We processed the electoral rolls using the async pdf API request. We first split the electoral files using split_elex_rolls.py into 15 page chunks. (We chose 15 pages after checking out errors at different resolutions. At 300 dpi, it turns out to be about 15 pages of electoral rolls. And returns on increasing resolution beyond 300 dpi are minimal.) We then called google_vision_ocr_gcs.py, which implements the following workflow.
-
Data: The output (text, JSON, png with bounding boxes) from 12,694 pages of Kerala English Electoral Rolls is available at: Harvard Dataverse. (Note: Given the data include personal details of electors, we are only releasing the data for researchers.)
-
Log File and Stats: Check out the log file for details about failed requests, the script that gets statistics on the OCR confidence, and the resulting stats (csv).
-
Error Analysis: When we analyzed the log file, we found two kinds of errors
WARNING image file is truncated (retry=0)

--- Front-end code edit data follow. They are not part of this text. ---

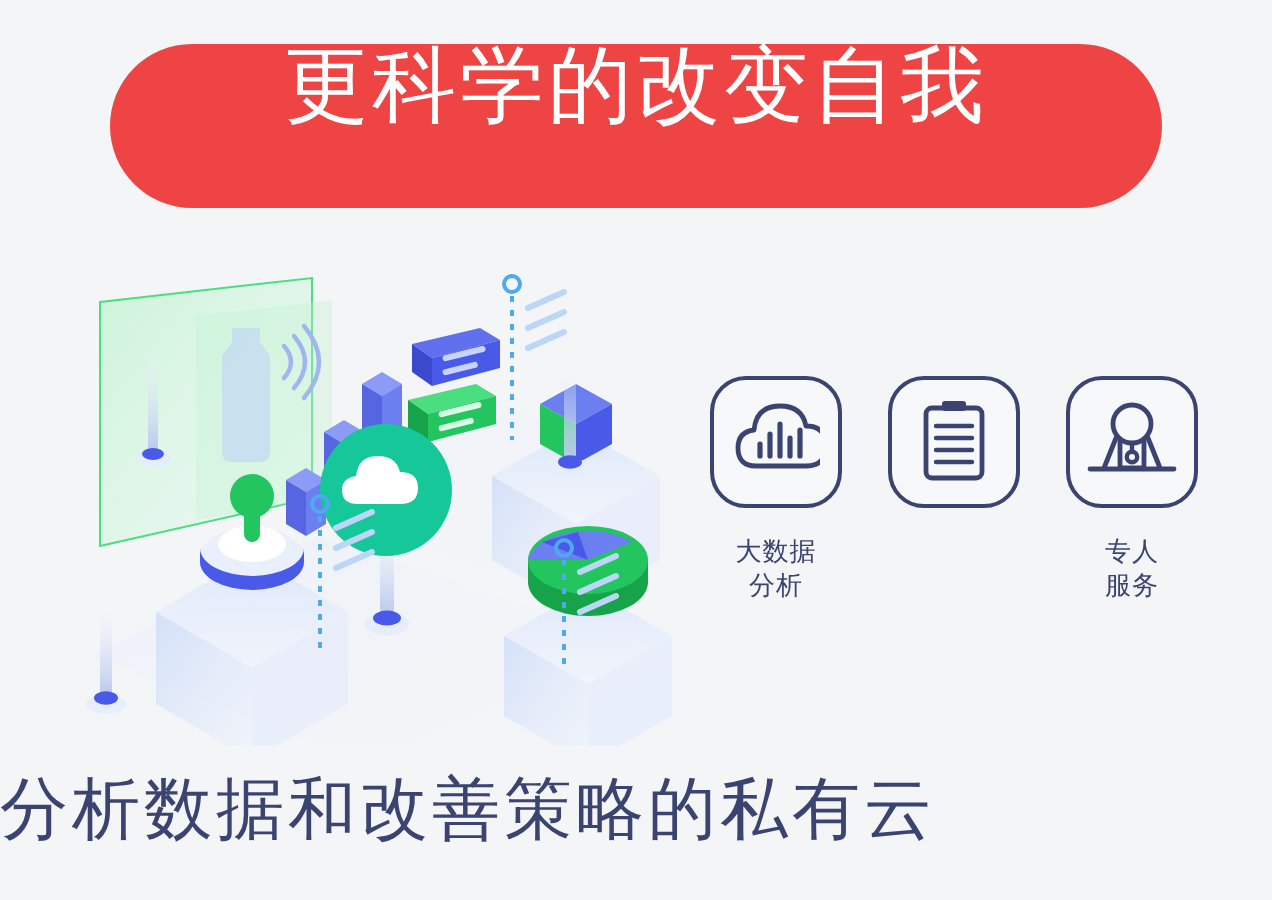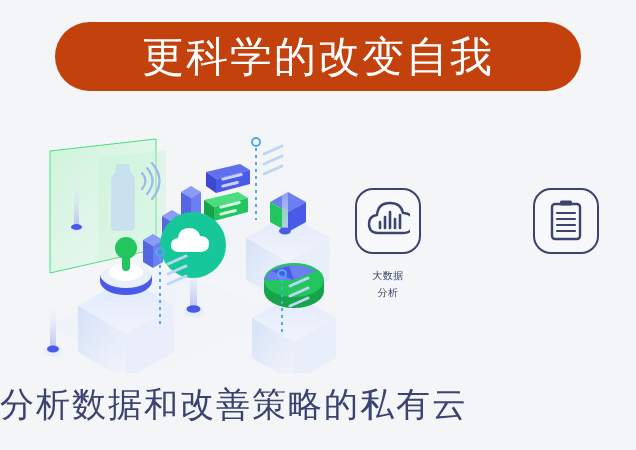"更科学的改变自我" .banner { align-items: center -> flex-start; background: #c2410c -> #ef4444; height: 69px -> 82px }
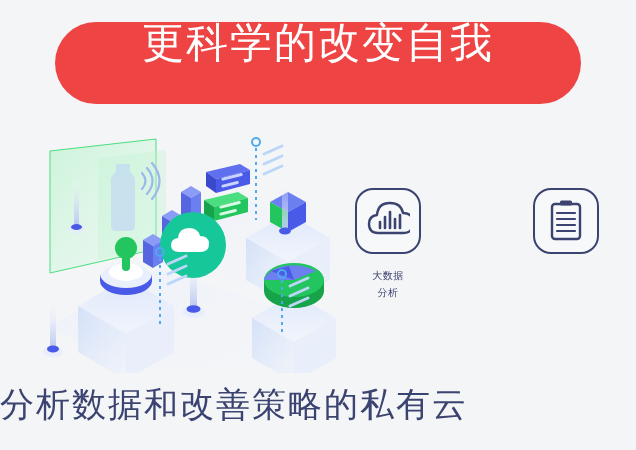"大数据" .feat-label { font-size: 10px -> 13px }
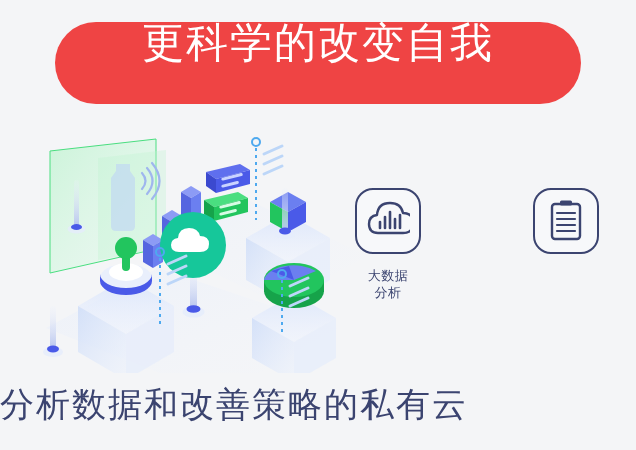"专人" div.feature { html: none -> <div> <div> <svg> <circle></circle> <path></path> <path></path> <line></line> <circle></circle> <line></line> </svg> </div> <div> <span>专人</span> <span>服务</span> </div> </div> }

, andBackend deadline exceeded. Error processing features.
The former was produced because we had prematurely truncated split_elex_rolls script. The source of the latter error is not clear, except that Google will charge for these failed requests. (We had about a 100 of such requests.) -
Utility Script for Uploading Data to Dataverse: To upload the big tar gzipped file to Dataverse, we chunked the file into multiple files so that each had a size equal to or less than the max. size allowed on Dataverse using split and then uploaded the chunks using this script.